MONTEREY, CALIF., NOV. 2 -- Defense ministers of the North Atlantic Treaty Organization gathered here under tight security today to consider plans for deploying new nuclear forces in Europe after U.S. and Soviet leaders sign a treaty eliminating intermediate-range nuclear forces (INF).

The classified plans, drawn up in recent months by NATO's High-Level Group of senior defense officials, are said to include options for deploying new fighter aircraft, battlefield missiles, air-launched cruise missiles and other weapons with nuclear warheads.

These forces fall outside the purview of the INF treaty, which covers U.S. and Soviet medium- and shorter-range nuclear missiles.

A summit meeting between President Reagan and Soviet leader Mikhail Gorbachev to sign an INF treaty is scheduled to begin Dec. 7 in Washington. The "double-zero" treaty would force the Soviets to dismantle their SS20 mobile missiles as well as SS4 silo-based missiles, and SS23 and SS12/22 short-range missiles.

Interest in the new deployments stems from what Defense Secretary Caspar W. Weinberger described as a need to correct the "maldeployment" of nuclear forces that would remain after the INF treaty takes effect.

But senior U.S. and NATO officials have assiduously tried to avoid any impression that the plans to be discussed here this week for the deployment of new nuclear weapons systems are designed specifically to compensate for the withdrawal of 348 U.S. Pershing II and ground-launched cruise missile warheads under the INF treaty.

Such an impression would play into the hands of Moscow, officials said here, by lending credence to recent Soviet allegations that the deployments would enable the West to circumvent the arms agreement.

"As you take down warheads, you have to look at what's left," Weinberger, who is expected to resign soon because of his wife's failing health, told a news conference today. "One of the ways of ensuring that what's left is enough is {through} modernization . . . . This is not to say that we need to bring {different} . . . systems in."

According to an Oct. 22 speech by Weinberger at Johns Hopkins University, one of the new weapons under consideration is "a follow-on to the aging Lance surface-to-surface" missile, which has a range of 74 miles and is deployed in West Germany, Britain, Belgium, Italy, and the Netherlands.

Weinberger also spoke of the need to "increase the effective range" and survivability of NATO aircraft capable of carrying both conventional and nuclear warheads.

"In the absence of the Pershing IIs and ground-launched cruise missiles, this is essential" to provide the alliance with a capability to strike Soviet territory from Western Europe, Weinberger said. The meeting of defense ministers who make up the Nuclear Planning Group takes place twice yearly.

There are 400 U.S. Poseidon submarine missile warheads, 1,071 nuclear-capable aircraft and more than 1,000 tactical nuclear artillery shells outside the INF treaty and available to NATO forces.
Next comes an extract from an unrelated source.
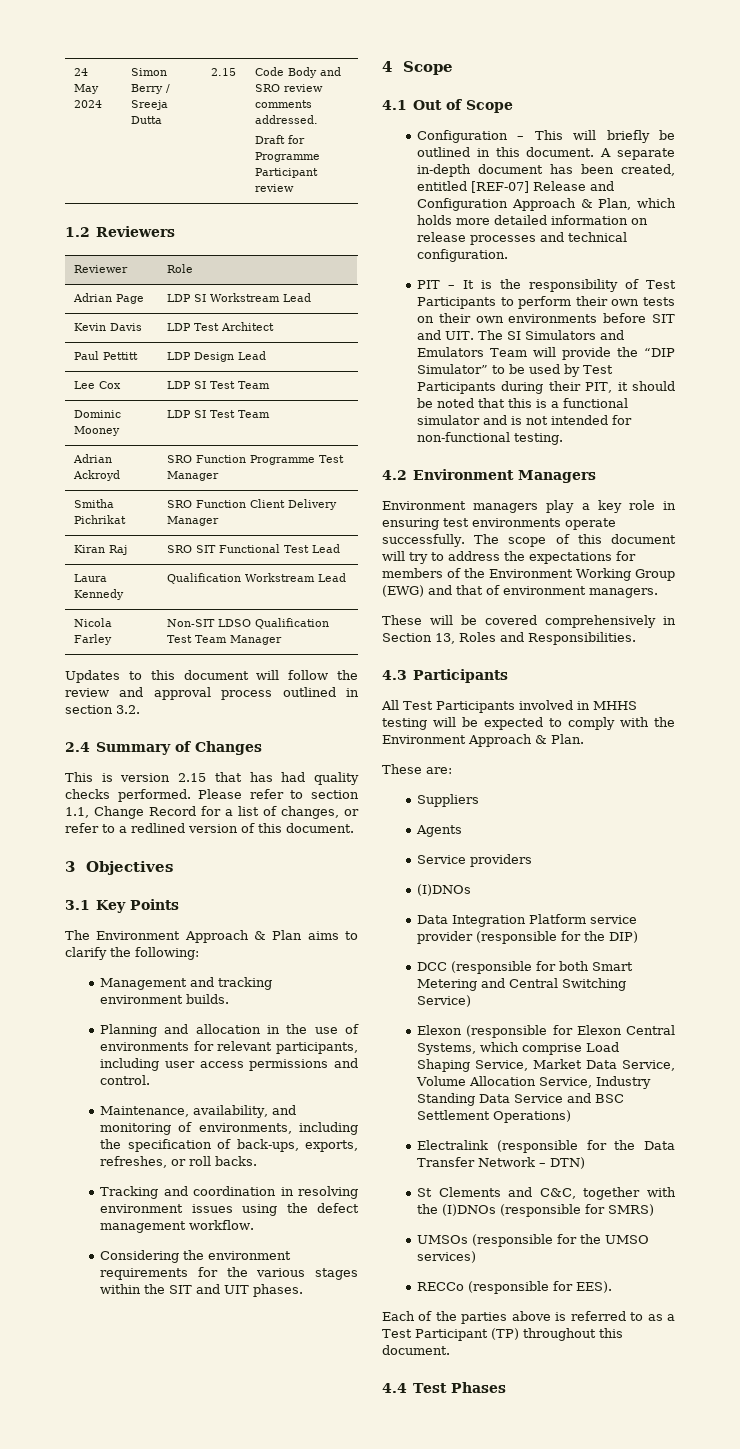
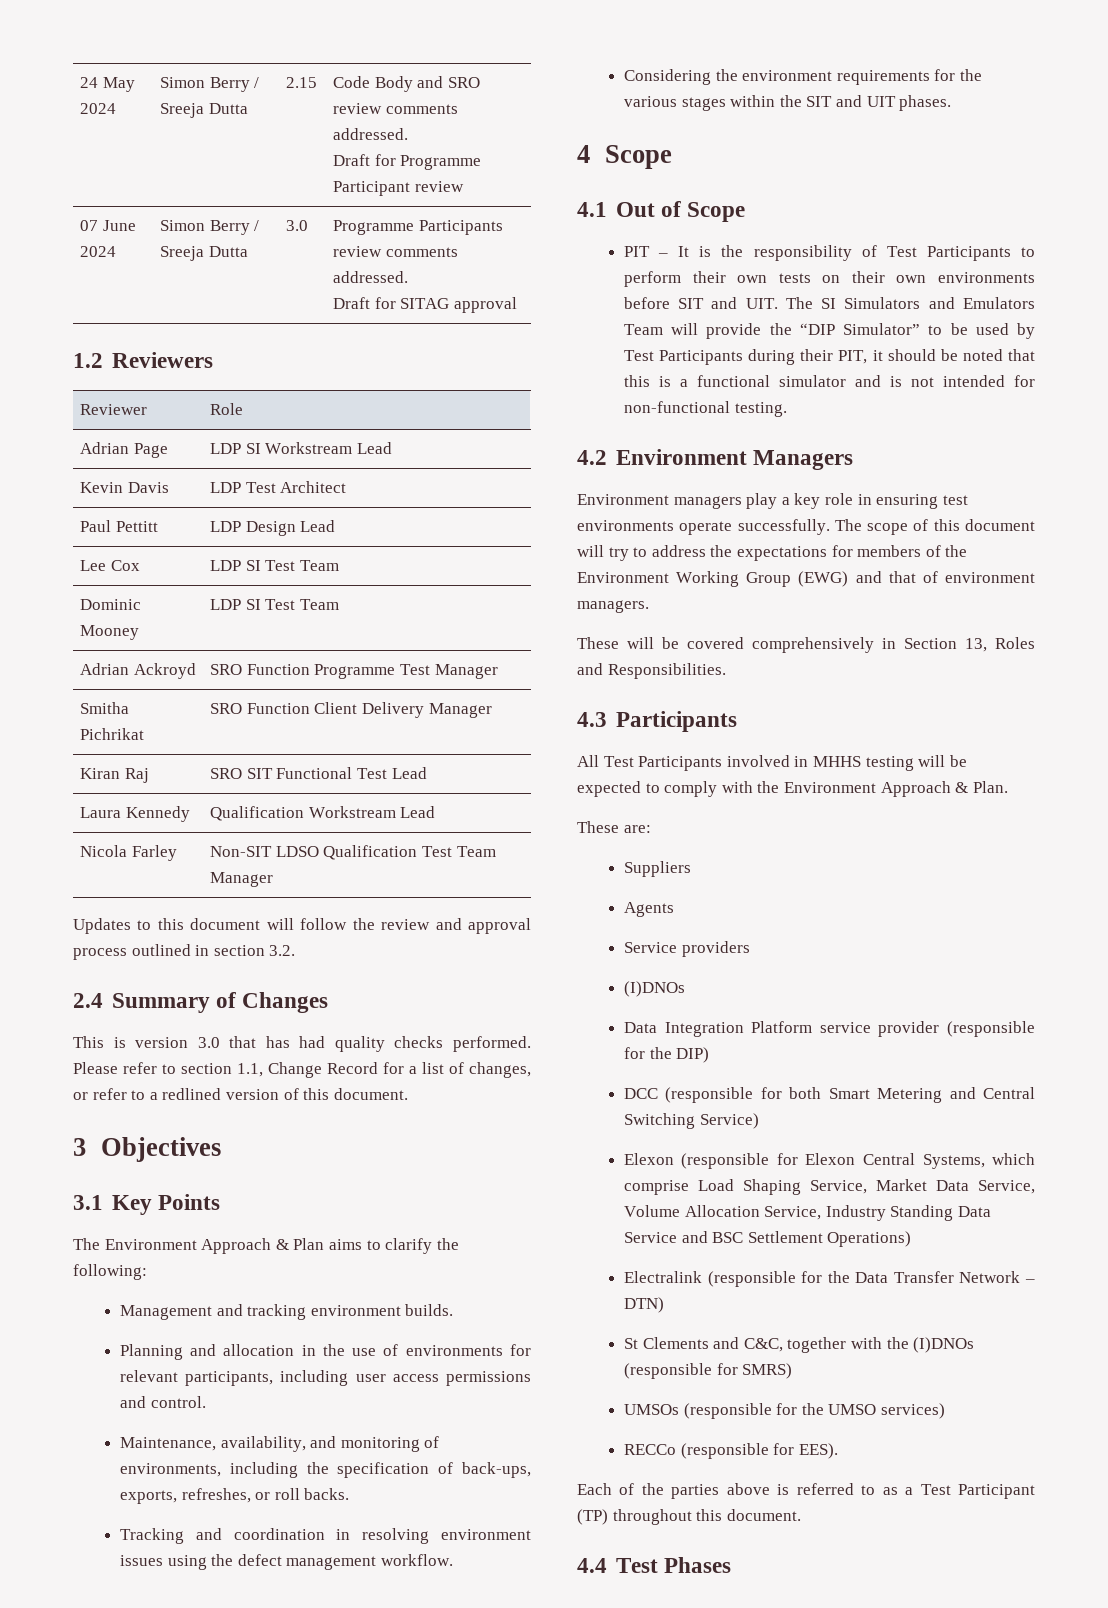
+ 07 June 2024 | Simon Berry / Sreeja Dutta | 3.0 | Programme Participants review comments addressed.
+ Draft for SITAG approval
- This is version 2.15 that has had quality checks performed.
+ This is version 3.0 that has had quality checks performed.
- Configuration – This will briefly be outlined in this document. A separate in-depth document has been created, entitled [REF-07] Release and Configuration Approach & Plan, which holds more detailed information on release processes and technical configuration.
A third NATO option, which has aroused some protests from West Germany, is to deploy new battlefield nuclear artillery shells and increase their range from about 12 miles to about 30 miles.

Bonn is said to be concerned that such shells will be used on its territory, and has recommended instead that NATO consider negotiating U.S. and Soviet reductions in such weapons. But other allied governments have opposed the negotiations as a step toward the "denuclearization" of Western Europe.

A fourth option is the deployment of new air-launched cruise missiles with a range of roughly 350 miles. There has also been scattered discussion of deploying new sea-launched cruise missiles under NATO control, but the idea has so far generated little enthusiasm.

A final decision is still months or years away, U.S. Ambassador to NATO Alton G. Keel Jr. said.

Keel acknowledged that the effect of a decision to deploy more modern nuclear forces would be to limit the total number of U.S. warheads removed from Europe, lessening the treaty's impact on NATO's military posture.

He added, however, that none of the options under consideration calls for a "one-for-one substitution" of new warheads for those being removed.

"I think there will be a net reduction" in the number of U.S. warheads under NATO control, Keel said.